Ölpreise im Rückwärtsgang: Opec+ Entscheidung trifft auf geopolitische Spannungen
Die Angleichung der Ölpreise sorgt weiterhin für Gesprächsstoff an den internationalen Märkten. Am Dienstag erfuhr der Preis für ein Barrel der Nordseesorte Brent zur Lieferung im Januar einen Rückgang auf 64,07 US-Dollar und verlor damit 82 Cent im Vergleich zum Vortag. In ähnlicher Weise sank der Preis für ein Barrel der US-amerikanischen Sorte WTI mit Dezemberlieferung um 84 Cent auf 60,22 Dollar. Ein entscheidender Faktor für diese Entwicklung bleibt die allmähliche Befürchtung einer Überversorgung des Marktes mit Rohöl. Die am Sonntag verkündete Entscheidung der Opec+, ihre Fördermengen bis zum Jahresende weiter auszudehnen, befeuerte diese Skepsis zusätzlich. Diese dynamischen Entwicklungen führten dazu, dass die Ölpreise seit Anfang des Jahres bemerkenswert nachgaben – der Brentpreis lag zu Jahresbeginn noch stellenweise über der Marke von 80 Dollar.

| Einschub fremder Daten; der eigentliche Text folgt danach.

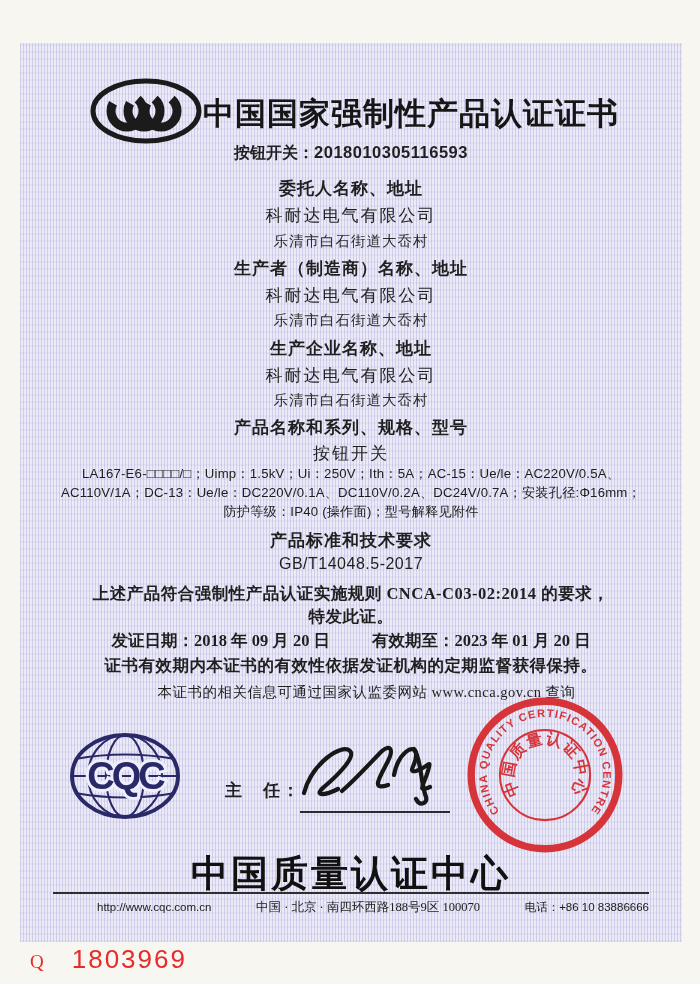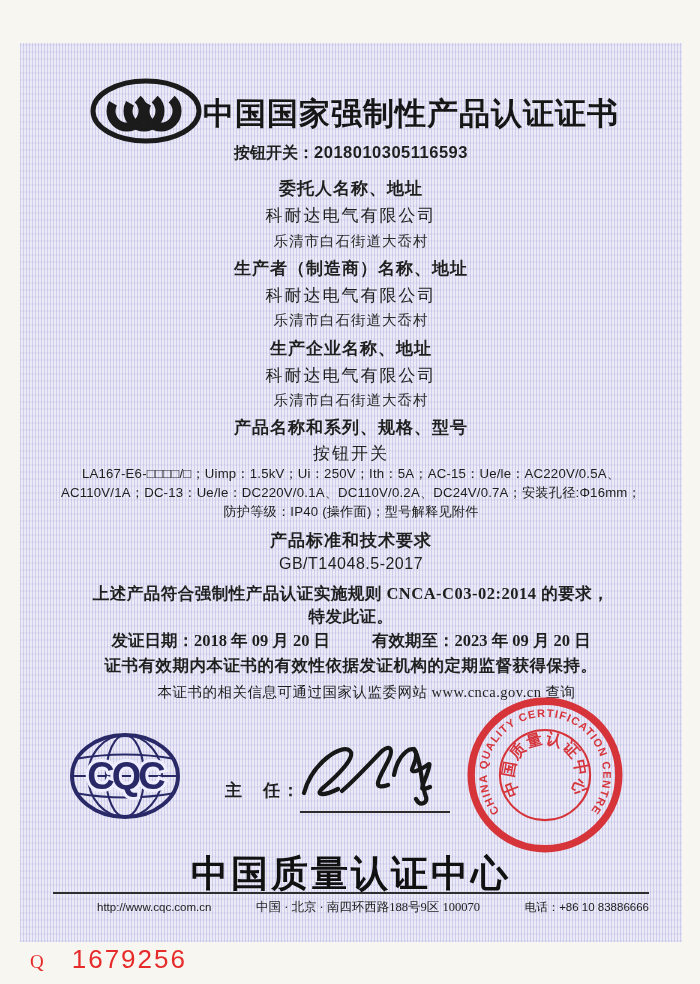--- a/index.html
+++ b/index.html
@@ -127,7 +127,7 @@
   <div class="line compliance" style="top:563px">特发此证。</div>
 
   <div class="line dates">
-    <span>发证日期：</span><span>2018 年 09 月 20 日</span><span class="gap"></span><span>有效期至：</span><span>2023 年 09 月 20 日</span>
+    <span>发证日期：</span><span>2018 年 09 月 20 日</span><span class="gap"></span><span>有效期至：</span><span>2023 年 01 月 20 日</span>
   </div>
 
   <div class="line note-bold">证书有效期内本证书的有效性依据发证机构的定期监督获得保持。</div>

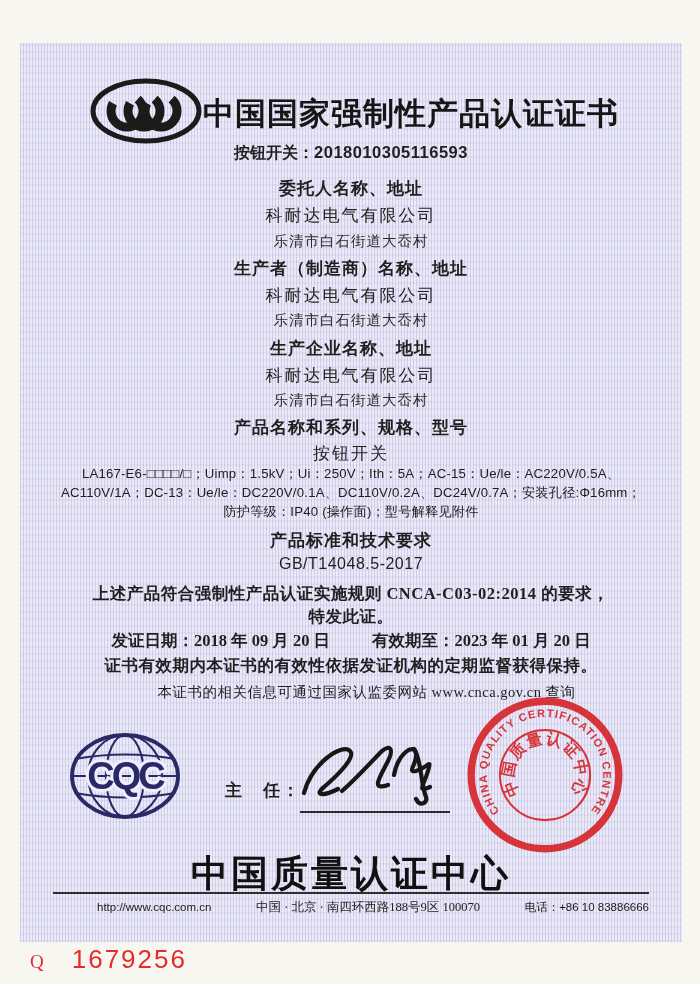--- a/index.html
+++ b/index.html
@@ -185,7 +185,7 @@
 
 <div class="serial">
   <span class="q">Q</span>
-  <span class="digits">1679256</span>
+  <span class="digits">1803969</span>
 </div>
 
 </body></html>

Parallel dazu bleibt der Ukraine-Krieg ein Schlüsselfaktor im geopolitischen Spiel um die Energieressourcen. Jüngste Drohnenangriffe der Ukraine zielten abermals auf die russische Ölindustrie, was zur Explosion und mehreren Bränden in einem petrochemischen Werk in Sterlitamak, gelegen in Baschkirien im südlichen Ural, führte.
Jedoch könnten die bestehenden US-Sanktionen gegen russische Ölproduzenten eine stützende Wirkung auf die Ölpreise haben. Diese Perspektive wurde durch die Äußerungen führender Vertreter großer Ölkonzerne auf einer Konferenz in Abu Dhabi unterstrichen, die betonten, dass die potenziellen Folgen dieser Sanktionen auf den Markt unterschätzt werden könnten.